= Beginning of Section =

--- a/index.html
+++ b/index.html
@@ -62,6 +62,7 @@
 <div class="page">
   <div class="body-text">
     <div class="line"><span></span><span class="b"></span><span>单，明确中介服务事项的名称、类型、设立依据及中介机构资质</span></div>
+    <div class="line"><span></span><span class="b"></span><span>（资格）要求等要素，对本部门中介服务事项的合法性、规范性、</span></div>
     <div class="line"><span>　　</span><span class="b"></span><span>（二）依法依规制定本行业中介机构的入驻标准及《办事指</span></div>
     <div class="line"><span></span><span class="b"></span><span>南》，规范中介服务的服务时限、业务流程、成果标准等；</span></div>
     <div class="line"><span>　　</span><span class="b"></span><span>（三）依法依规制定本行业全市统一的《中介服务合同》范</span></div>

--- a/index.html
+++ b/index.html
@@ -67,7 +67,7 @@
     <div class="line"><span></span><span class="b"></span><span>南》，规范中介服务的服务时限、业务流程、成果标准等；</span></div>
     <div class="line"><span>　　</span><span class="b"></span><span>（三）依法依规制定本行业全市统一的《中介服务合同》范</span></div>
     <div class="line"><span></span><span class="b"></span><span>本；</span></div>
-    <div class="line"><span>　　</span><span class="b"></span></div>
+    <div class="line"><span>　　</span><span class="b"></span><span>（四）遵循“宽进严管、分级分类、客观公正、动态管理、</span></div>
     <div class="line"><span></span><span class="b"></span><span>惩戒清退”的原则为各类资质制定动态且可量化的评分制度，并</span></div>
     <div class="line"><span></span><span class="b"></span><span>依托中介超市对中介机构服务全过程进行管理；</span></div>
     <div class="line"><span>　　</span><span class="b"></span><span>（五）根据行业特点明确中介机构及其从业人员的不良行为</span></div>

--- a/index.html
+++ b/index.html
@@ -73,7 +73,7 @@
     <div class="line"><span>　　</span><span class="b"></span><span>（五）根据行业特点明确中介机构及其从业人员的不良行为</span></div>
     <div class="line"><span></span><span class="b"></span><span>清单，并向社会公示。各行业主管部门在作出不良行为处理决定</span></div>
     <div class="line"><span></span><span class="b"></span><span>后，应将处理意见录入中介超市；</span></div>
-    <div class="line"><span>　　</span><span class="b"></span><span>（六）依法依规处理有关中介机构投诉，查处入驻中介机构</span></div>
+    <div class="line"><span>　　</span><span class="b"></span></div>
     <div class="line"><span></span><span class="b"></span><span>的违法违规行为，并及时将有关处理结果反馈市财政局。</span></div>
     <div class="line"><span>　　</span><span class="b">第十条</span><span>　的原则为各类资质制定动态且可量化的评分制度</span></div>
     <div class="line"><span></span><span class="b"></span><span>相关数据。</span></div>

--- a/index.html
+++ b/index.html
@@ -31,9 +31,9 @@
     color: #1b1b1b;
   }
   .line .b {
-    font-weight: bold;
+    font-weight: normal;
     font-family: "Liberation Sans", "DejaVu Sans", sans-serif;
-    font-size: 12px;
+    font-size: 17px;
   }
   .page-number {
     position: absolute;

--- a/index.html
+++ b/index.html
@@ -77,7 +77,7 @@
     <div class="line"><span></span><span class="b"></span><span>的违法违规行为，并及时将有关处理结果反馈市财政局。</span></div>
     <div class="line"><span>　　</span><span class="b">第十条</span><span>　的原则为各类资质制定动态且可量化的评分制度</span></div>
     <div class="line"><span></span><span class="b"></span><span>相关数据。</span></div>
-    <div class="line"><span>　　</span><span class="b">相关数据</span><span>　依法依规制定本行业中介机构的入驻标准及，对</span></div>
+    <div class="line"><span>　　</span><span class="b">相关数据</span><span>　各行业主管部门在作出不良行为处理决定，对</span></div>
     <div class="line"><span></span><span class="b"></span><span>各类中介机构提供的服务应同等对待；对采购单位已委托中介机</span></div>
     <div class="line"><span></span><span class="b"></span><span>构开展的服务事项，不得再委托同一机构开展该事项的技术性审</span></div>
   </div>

= End of Section =
= Beginning of Section =

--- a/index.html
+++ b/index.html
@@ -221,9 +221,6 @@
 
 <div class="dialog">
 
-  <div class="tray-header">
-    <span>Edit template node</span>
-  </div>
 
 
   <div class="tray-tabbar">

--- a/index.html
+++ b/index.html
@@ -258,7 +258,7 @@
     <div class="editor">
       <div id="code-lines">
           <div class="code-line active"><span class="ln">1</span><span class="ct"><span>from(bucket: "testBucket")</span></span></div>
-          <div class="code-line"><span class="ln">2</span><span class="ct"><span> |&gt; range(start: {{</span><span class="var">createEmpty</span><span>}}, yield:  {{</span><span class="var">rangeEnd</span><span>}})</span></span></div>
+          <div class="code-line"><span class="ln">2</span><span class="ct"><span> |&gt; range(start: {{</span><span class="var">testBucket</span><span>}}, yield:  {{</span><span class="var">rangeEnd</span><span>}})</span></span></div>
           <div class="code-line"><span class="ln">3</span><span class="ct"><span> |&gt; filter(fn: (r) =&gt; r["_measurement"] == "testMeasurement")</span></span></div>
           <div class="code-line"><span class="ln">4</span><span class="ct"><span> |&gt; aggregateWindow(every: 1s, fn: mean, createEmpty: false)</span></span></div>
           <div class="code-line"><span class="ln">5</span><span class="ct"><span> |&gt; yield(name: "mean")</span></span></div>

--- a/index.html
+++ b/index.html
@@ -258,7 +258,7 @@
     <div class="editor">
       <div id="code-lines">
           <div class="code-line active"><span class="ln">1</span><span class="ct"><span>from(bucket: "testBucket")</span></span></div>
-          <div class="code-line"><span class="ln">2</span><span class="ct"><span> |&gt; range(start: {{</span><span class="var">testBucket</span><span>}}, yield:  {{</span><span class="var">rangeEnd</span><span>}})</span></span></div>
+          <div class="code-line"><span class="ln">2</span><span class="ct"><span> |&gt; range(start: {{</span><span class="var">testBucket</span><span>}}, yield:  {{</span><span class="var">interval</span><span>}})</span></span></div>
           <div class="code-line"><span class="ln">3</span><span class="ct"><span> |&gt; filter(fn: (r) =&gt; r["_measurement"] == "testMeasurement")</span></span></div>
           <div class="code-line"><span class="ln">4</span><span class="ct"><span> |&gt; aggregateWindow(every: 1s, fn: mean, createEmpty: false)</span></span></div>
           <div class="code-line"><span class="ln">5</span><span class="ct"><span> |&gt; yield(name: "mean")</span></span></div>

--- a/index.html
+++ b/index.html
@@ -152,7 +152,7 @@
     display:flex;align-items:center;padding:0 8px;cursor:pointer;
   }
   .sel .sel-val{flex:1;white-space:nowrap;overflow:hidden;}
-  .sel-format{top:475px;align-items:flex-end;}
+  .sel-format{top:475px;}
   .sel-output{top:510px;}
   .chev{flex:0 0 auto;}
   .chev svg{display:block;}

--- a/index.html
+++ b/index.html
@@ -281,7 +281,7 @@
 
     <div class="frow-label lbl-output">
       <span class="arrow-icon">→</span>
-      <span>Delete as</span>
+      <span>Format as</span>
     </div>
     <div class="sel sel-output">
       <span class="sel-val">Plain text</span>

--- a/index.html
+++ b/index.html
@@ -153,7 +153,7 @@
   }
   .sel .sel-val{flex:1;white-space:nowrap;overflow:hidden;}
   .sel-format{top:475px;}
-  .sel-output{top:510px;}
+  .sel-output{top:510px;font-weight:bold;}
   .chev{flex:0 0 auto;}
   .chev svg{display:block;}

= End of Section =

Show all lines in the preceding material that have "testBucket" in them.

           <div class="code-line active"><span class="ln">1</span><span class="ct"><span>from(bucket: "testBucket")</span></span></div>
+          <div class="code-line"><span class="ln">2</span><span class="ct"><span> |&gt; range(start: {{</span><span class="var">testBucket</span><span>}}, yield:  {{</span><span class="var">rangeEnd</span><span>}})</span></span></div>
           <div class="code-line active"><span class="ln">1</span><span class="ct"><span>from(bucket: "testBucket")</span></span></div>
-          <div class="code-line"><span class="ln">2</span><span class="ct"><span> |&gt; range(start: {{</span><span class="var">testBucket</span><span>}}, yield:  {{</span><span class="var">rangeEnd</span><span>}})</span></span></div>
+          <div class="code-line"><span class="ln">2</span><span class="ct"><span> |&gt; range(start: {{</span><span class="var">testBucket</span><span>}}, yield:  {{</span><span class="var">interval</span><span>}})</span></span></div>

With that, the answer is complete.